++++ Material supplied

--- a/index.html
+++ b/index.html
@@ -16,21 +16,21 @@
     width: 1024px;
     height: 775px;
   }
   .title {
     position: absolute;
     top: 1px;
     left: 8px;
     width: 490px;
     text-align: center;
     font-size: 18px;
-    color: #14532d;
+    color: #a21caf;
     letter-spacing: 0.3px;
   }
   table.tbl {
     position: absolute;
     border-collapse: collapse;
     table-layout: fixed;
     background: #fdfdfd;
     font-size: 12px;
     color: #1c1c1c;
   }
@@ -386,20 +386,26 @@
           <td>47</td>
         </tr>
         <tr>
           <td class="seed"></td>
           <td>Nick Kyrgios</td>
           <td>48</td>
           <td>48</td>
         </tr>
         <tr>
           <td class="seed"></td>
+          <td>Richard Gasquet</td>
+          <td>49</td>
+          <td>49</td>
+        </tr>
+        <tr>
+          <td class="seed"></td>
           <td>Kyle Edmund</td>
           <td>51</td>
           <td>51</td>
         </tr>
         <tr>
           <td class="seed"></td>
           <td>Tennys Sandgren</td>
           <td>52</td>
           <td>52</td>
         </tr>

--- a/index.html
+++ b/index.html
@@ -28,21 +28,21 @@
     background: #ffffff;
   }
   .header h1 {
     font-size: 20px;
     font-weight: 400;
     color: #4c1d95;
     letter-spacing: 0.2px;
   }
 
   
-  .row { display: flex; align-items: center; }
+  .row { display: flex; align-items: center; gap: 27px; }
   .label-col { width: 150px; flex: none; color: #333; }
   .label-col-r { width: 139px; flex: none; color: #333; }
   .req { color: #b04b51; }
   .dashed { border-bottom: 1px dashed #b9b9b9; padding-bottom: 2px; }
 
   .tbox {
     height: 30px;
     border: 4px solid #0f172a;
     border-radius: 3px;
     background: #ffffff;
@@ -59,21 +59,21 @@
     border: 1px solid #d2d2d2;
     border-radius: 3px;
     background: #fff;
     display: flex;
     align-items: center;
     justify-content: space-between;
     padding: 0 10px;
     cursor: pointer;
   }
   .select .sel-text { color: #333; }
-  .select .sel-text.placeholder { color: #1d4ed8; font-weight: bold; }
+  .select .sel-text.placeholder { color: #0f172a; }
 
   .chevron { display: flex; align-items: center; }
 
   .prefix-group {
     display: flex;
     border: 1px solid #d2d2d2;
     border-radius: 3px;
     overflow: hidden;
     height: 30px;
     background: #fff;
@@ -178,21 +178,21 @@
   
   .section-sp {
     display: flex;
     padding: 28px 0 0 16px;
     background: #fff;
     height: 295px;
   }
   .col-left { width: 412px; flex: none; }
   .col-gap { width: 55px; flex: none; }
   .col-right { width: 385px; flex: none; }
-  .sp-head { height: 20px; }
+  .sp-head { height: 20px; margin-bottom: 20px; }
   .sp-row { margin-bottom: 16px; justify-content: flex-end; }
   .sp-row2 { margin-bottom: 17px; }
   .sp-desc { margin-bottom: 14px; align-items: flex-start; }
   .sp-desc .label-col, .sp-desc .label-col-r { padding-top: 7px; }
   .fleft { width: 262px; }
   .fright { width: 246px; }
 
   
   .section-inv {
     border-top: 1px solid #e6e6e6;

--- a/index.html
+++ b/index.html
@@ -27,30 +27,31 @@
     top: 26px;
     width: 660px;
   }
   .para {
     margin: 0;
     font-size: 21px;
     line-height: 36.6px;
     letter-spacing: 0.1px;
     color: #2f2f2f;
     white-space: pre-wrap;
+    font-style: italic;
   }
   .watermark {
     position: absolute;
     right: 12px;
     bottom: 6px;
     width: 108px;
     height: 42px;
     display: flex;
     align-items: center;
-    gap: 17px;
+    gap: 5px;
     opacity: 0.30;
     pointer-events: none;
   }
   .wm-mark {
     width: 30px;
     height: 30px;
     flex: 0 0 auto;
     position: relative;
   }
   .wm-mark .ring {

++++++++

_What the task asks_
The result consists of the line with "opacity: 0.30;" through the last line of the entries above, repeated exactly and with nothing else.

_Completed exercise_
     opacity: 0.30;
     pointer-events: none;
   }
   .wm-mark {
     width: 30px;
     height: 30px;
     flex: 0 0 auto;
     position: relative;
   }
   .wm-mark .ring {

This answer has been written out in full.